For some of its largest accounts, the chain has negotiated multi-meeting deals offering a percentage off the negotiated transient rate on exchange for right of first refusal in a given city. "We are not doing that in a widespread fashion," he said, "but some accounts are very large and buyers are sophisticated."
The trend has repercussions beyond the actual rate paid by the corporation. With the Internet growing as a distribution channel for distressed hotel inventory and lower rates, buyers have had to face the specter of attendees booking lower rates outside of the room block, setting the corporation up for potential attrition damages
(Meetings Today, Dec. 9, 2002).Key to the trend is the utter collapse in average lead time corporate planners have between the times meetings are requested and held
(Meetings Today, Oct. 14, 2002). Though hotels often are eager to fill empty space in the short term, buyers too may be less inclined to fully investigate every possible site-selection option, possibly leading to agreements to pay higher rates.

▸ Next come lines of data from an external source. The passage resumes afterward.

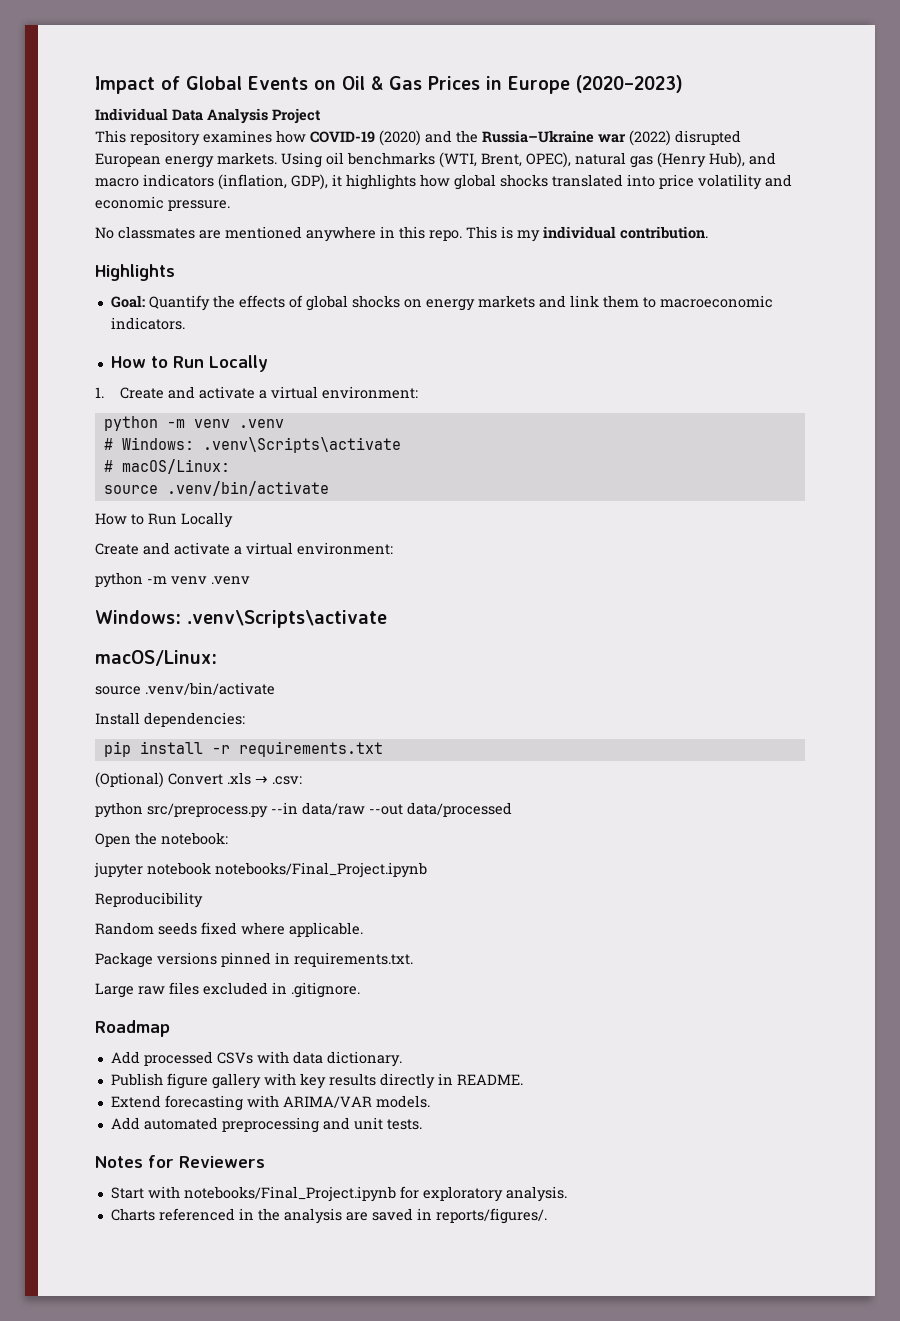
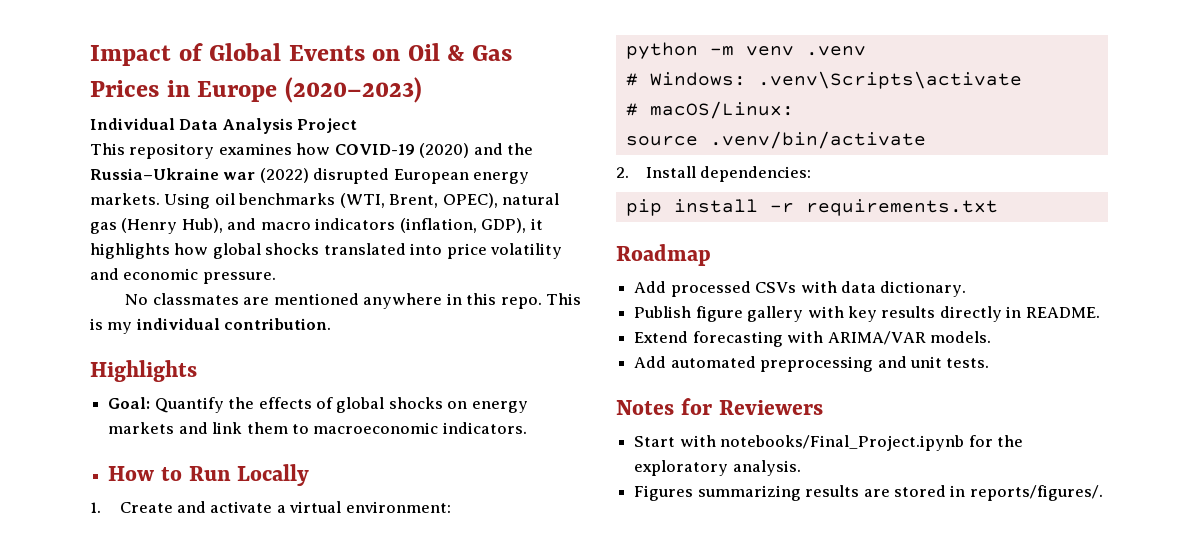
  # macOS/Linux:
  source .venv/bin/activate
- How to Run Locally
- Create and activate a virtual environment:
- python -m venv .venv
- Windows: .venv\Scripts\activate
- macOS/Linux:
- source .venv/bin/activate
- Install dependencies:
+ 2. Install dependencies:
- (Optional) Convert .xls → .csv:
- python src/preprocess.py --in data/raw --out data/processed
- Open the notebook:
- jupyter notebook notebooks/Final_Project.ipynb
- Reproducibility
- Random seeds fixed where applicable.
- Package versions pinned in requirements.txt.
- Large raw files excluded in .gitignore.
- Start with notebooks/Final_Project.ipynb for exploratory analysis.
+ Start with notebooks/Final_Project.ipynb for the exploratory analysis.
- Charts referenced in the analysis are saved in reports/figures/.
+ Figures summarizing results are stored in reports/figures/.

"Everything is booked so short term that we're in the same boat in 2003 that we were last year," said Carol Muldoon, director of meeting services at New York-based KPMG. "If a hotel has availability, we are in a great negotiating position. But there can be trouble in convention hotel cities in season."

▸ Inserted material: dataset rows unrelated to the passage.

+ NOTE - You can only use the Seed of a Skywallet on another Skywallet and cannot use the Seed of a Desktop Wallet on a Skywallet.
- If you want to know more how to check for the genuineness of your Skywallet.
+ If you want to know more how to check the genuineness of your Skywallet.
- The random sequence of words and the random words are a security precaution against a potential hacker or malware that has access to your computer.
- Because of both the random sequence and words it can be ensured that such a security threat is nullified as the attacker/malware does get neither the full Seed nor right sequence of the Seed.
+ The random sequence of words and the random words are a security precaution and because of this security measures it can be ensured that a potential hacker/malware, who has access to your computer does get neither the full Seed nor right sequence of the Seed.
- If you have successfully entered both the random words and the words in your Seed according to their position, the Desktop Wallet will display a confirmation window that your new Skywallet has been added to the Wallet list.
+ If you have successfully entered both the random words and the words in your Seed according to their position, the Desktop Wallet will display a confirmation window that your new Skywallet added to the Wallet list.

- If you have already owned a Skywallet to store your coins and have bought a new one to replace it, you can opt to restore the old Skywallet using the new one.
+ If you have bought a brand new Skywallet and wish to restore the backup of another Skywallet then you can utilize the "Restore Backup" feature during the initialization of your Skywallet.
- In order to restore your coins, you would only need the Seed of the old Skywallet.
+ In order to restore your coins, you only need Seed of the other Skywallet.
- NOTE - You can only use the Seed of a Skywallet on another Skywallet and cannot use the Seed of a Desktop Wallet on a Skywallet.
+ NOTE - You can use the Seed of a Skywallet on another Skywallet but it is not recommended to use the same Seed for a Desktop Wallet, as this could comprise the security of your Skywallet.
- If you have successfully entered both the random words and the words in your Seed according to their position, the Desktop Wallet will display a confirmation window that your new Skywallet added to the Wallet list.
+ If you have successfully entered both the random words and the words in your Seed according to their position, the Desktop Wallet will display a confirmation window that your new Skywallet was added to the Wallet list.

KPMG, which has one of the largest centrally managed meetings programs in the country
(Meetings Today, Aug. 12, 2002), typically plans events with 30 to 45 days of lead time. The company has dedicated some planners specifically to handle meeting sourcing needs with little lead time, and has crafted a standard small-meeting contract with certain properties in some cities that allows for booking—provided the hotel meets the needed specifications and has the availability—at pre-negotiated rates. Yet, the contract also calls for the KPMG group to receive the lowest rate offered to anyone by the property for those dates, allowing the company to largely skirt the Web rate issue. Still, Muldoon has a staff member constantly trolling the Web for such rates.
Hanson agreed seasonality played a large part in the growth of the trend. "If you're trying to book New York City in the fall, expect few concessions," he said. "But in June or February, for example, you may have more concessions offered than ever before. There is less yield management. If the meeting is offpeak, the hotel really wants that business."